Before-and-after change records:
# # # #

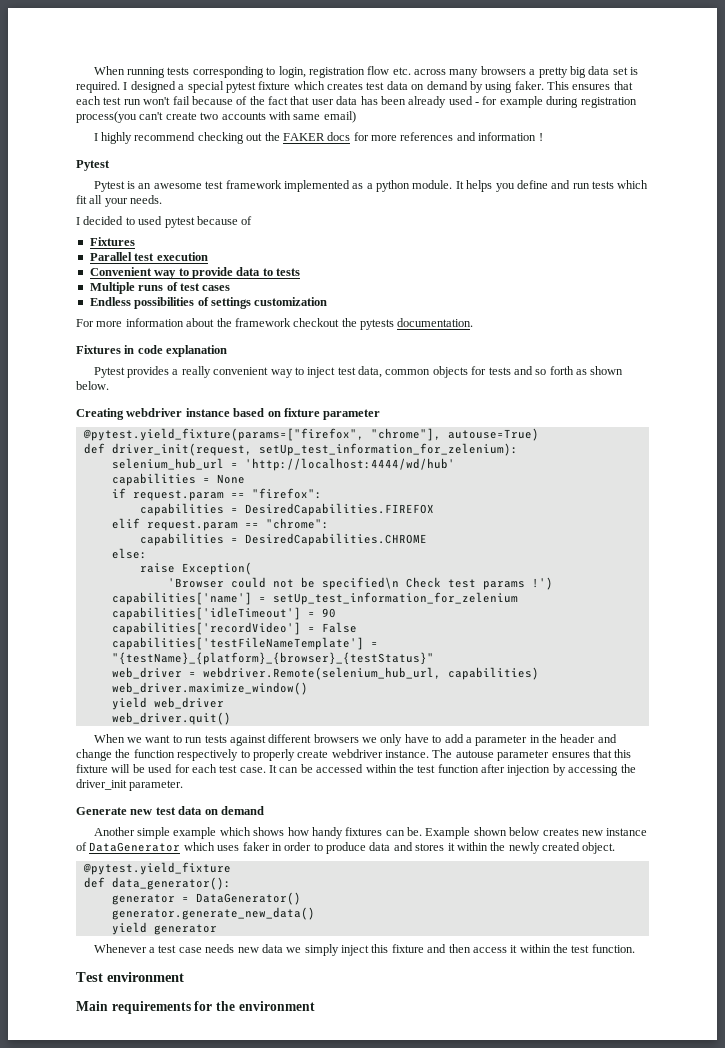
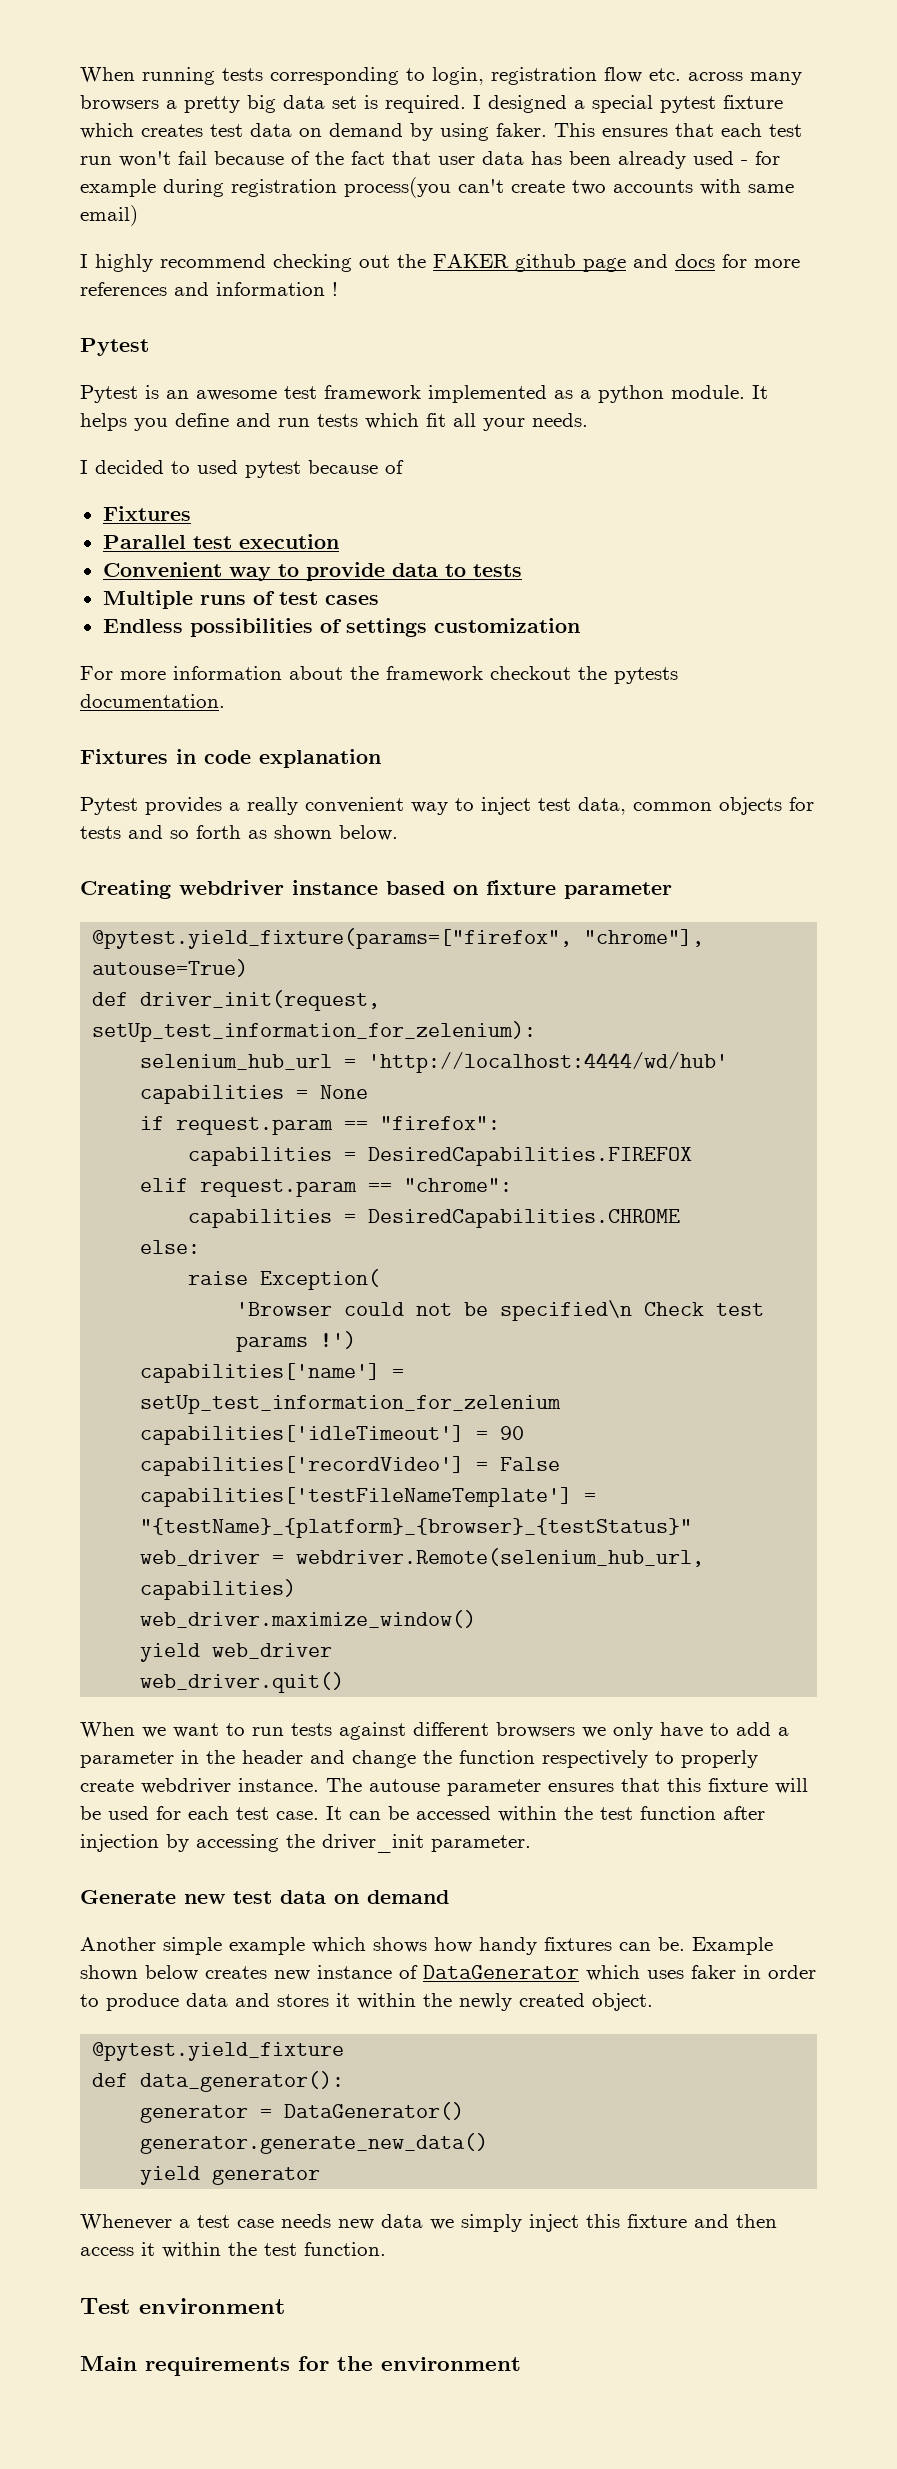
- I highly recommend checking out the FAKER docs for more references and information !
+ I highly recommend checking out the FAKER github page and docs for more references and information !

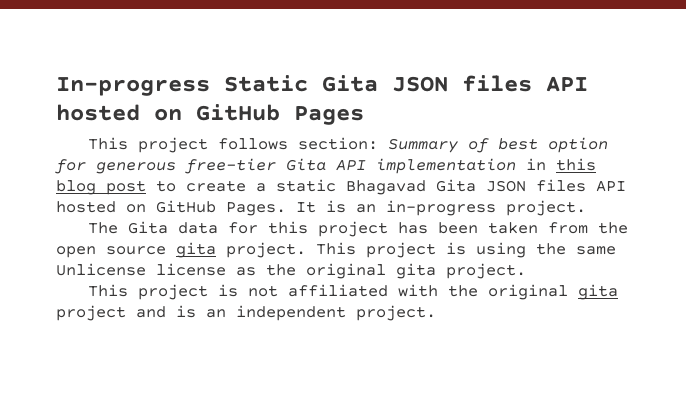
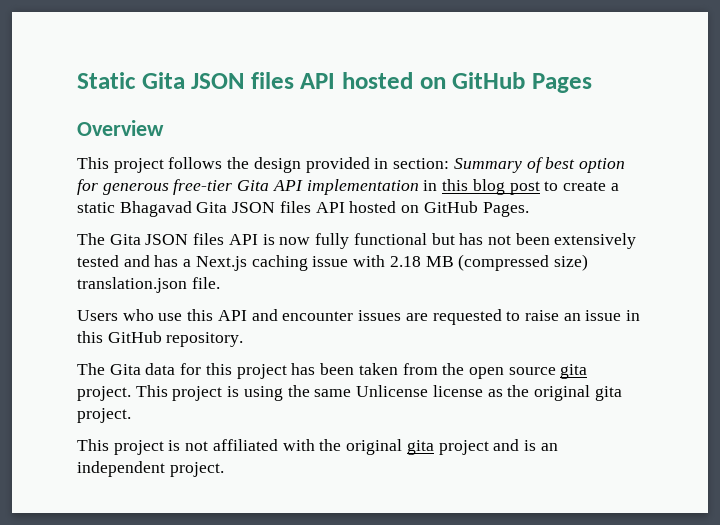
- In-progress Static Gita JSON files API hosted on GitHub Pages
+ Static Gita JSON files API hosted on GitHub Pages
+ Overview
- This project follows section: Summary of best option for generous free-tier Gita API implementation in this blog post to create a static Bhagavad Gita JSON files API hosted on GitHub Pages. It is an in-progress project.
+ This project follows the design provided in section: Summary of best option for generous free-tier Gita API implementation in this blog post to create a static Bhagavad Gita JSON files API hosted on GitHub Pages.
+ The Gita JSON files API is now fully functional but has not been extensively tested and has a Next.js caching issue with 2.18 MB (compressed size) translation.json file.
+ Users who use this API and encounter issues are requested to raise an issue in this GitHub repository.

# # # #

• [TASK ITEM] Show every line in the entries where the string "information" occurs.

• [REPLY]
- I highly recommend checking out the FAKER docs for more references and information !
+ I highly recommend checking out the FAKER github page and docs for more references and information !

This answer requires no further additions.